Based on public database searching followed by pedigree verification, p.K618del variant in MLH1 is a pathogenic mutation, which supported the diagnosis of LS. This case highlights the importance of diagnosis and management in patients with hereditary cancer syndromes, particularly for asymptomatic family members.

Keywords

  • Lynch syndrome
  • Hereditary
  • Colorectal carcinoma
  • Genetic counseling
  • Case report

Background

Approximately 1.4 million new colorectal cancer (CRC) cases occurred in 2012 worldwide [1]. The majority of CRCs are sporadic which is caused by comprehensive genetic and environmental factors, whereas, hereditary CRCs account for 5–10% of total CRCs. Moreover, an approximately 3 to 5% of CRCs are caused by Lynch syndrome (LS) which is also called hereditary non-polyposis colorectal cancer (HNPCC) [2, 3]. Patients with LS have a 52–82% lifetime risk of colorectal carcinoma and 6–13% risk of gastric cancer, as well as increased risks of developing other cancer types including small bowel, liver, gallbladder ducts, urinary tract, pancreas, brain and skin. In females, LS confers increased risks of both endometrial (25–60%) and ovarian cancers (4–12%) [4]. LS cancer risk is inherited in an autosomal dominant pattern, and is caused by germline variations in DNA mismatch repair (MMR) genes such as MLH1, MSH2, MSH6, or PMS2. Approximately 90% of LS patients could potentially carry variations in MLH1 and MSH2, 7% carry mutations in MSH6, and less than 5% are likely to have PMS2 mutations [4]. The normal function of the MMR proteins is to correct errors during DNA synthesis and prevent recombination between non-identical sequences. Mutations in any of these genes may lead to genomic instability, manifesting microsatellite instability (MSI) [5]. These gene variations could be identified by sequencing methods. Since the breakthrough of the next-generation sequencing (NGS) technology, the scale of genomic information acquired by such manner is significantly increased while the cost is dramatically reduced. Its core idea is sequencing by synthesis, which is to identify the DNA sequencing by capturing the signal as a nucleotide added to the growing strand. Microsatellites are short repetitive DNA sequences distributed throughout human genome. They are widely used for DNA profiling in cancer diagnosis. Increases or decreases in repeat length within the microsatellites markers, detected from the test DNA sample and normalized by matching normal, were analyzed by capillary electrophoresis. Alleles that are presented in the test DNA sample but not found in the corresponding normal samples indicate MSI. The development of these technologies enables the diagnosis of hereditary cancer syndrome more efficient and accurate than ever before, providing clinicians with quick guidance on the subsequent health care management strategies.

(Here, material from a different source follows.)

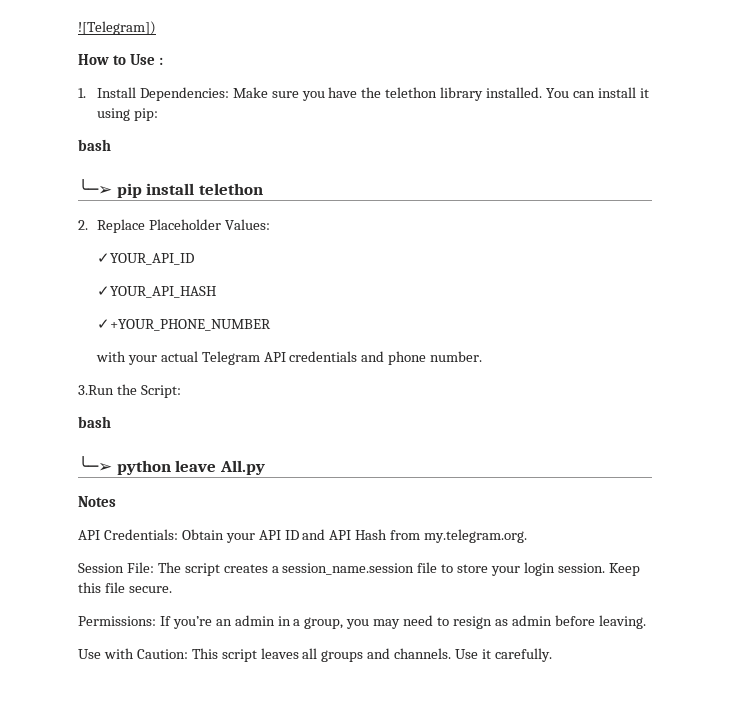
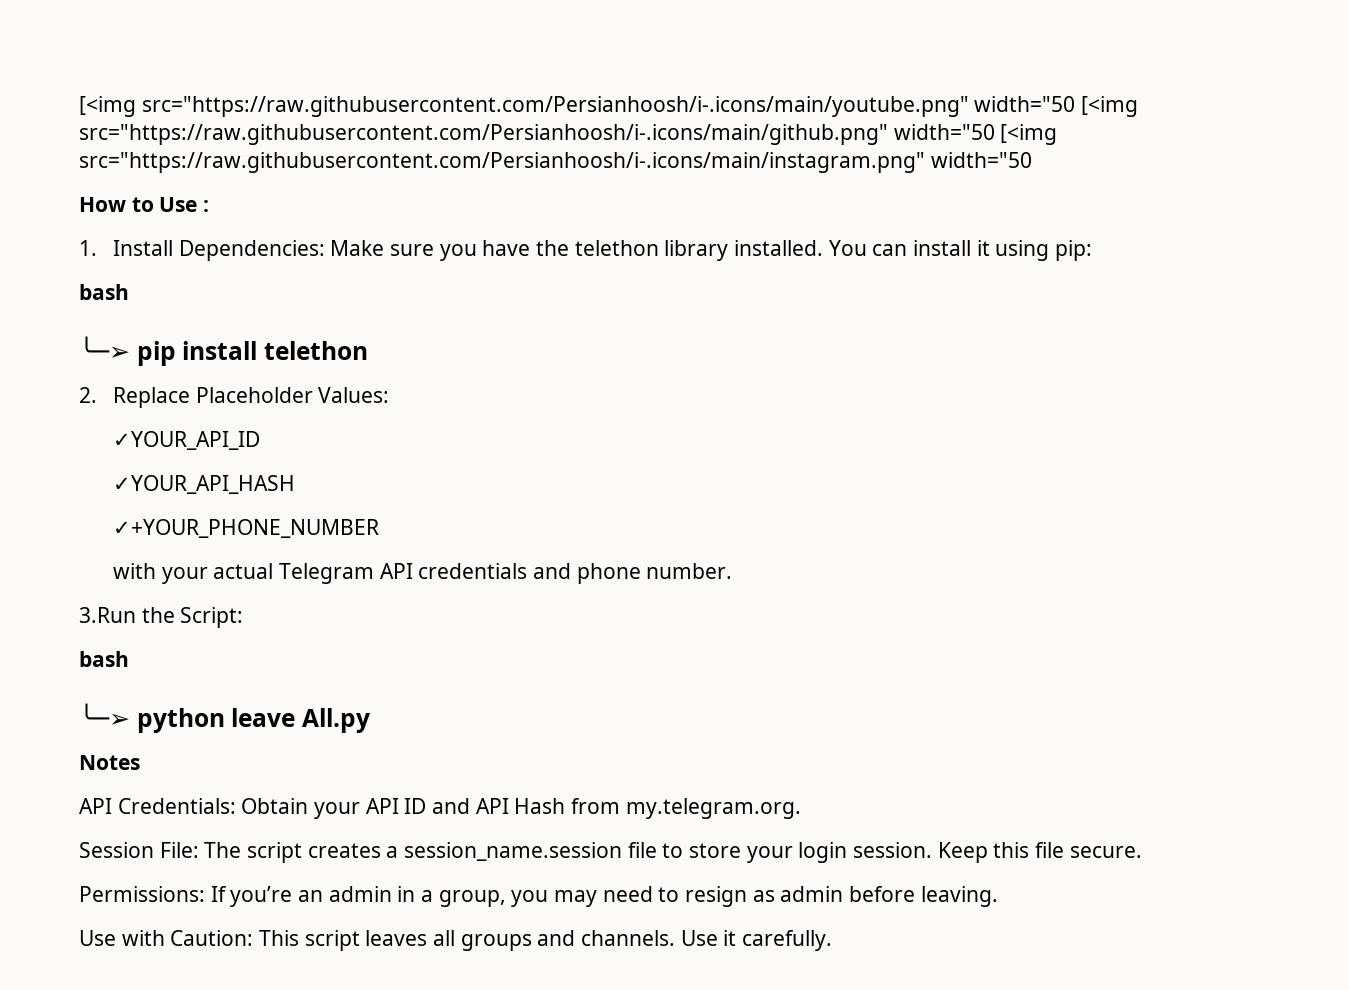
- ![Telegram])
+ [<img src="https://raw.githubusercontent.com/Persianhoosh/i-.icons/main/youtube.png" width="50 [<img src="https://raw.githubusercontent.com/Persianhoosh/i-.icons/main/github.png" width="50 [<img src="https://raw.githubusercontent.com/Persianhoosh/i-.icons/main/instagram.png" width="50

Cancer genetic counseling is essential for the health management of patients and their families with hereditary cancer syndromes. However, there is still a lack of standards in clinical practice in China. In this study, we report a case of a Chinese family with LS, and how we make the diagnosis and a implementation of a personalized health management plan using modern clinical molecular techniques and professional genetic counseling.

Case presentation

The patient, a 52-year-old female, was admitted to the department of gastrointestinal surgery of Peking University Cancer Hospital & Institute in September, 2016, due to space-occupying lesions in the colon found by colonoscopy during medical examination 2 weeks before. Histopathological examination of endoscopic biopsy specimens indicated moderately differentiated colonic adenocarcinoma. Contrast-enhanced computer tomography (CT) of her abdomen demonstrated that the intestinal wall was thickened about 14 mm in the transverse colon, and several small lymph nodes (7 mm) scattered around the intestine were detected (Fig. 2a and b). Laboratory examination revealed that the levels of CEA and CA72.4 increased to 15.17 ng/ml and 20.88 U/ml respectively. Laparoscopic examination confirmed the tumor (6 cm × 5 cm) was located in the hepatic flexure of the colon (Fig. 2c and d).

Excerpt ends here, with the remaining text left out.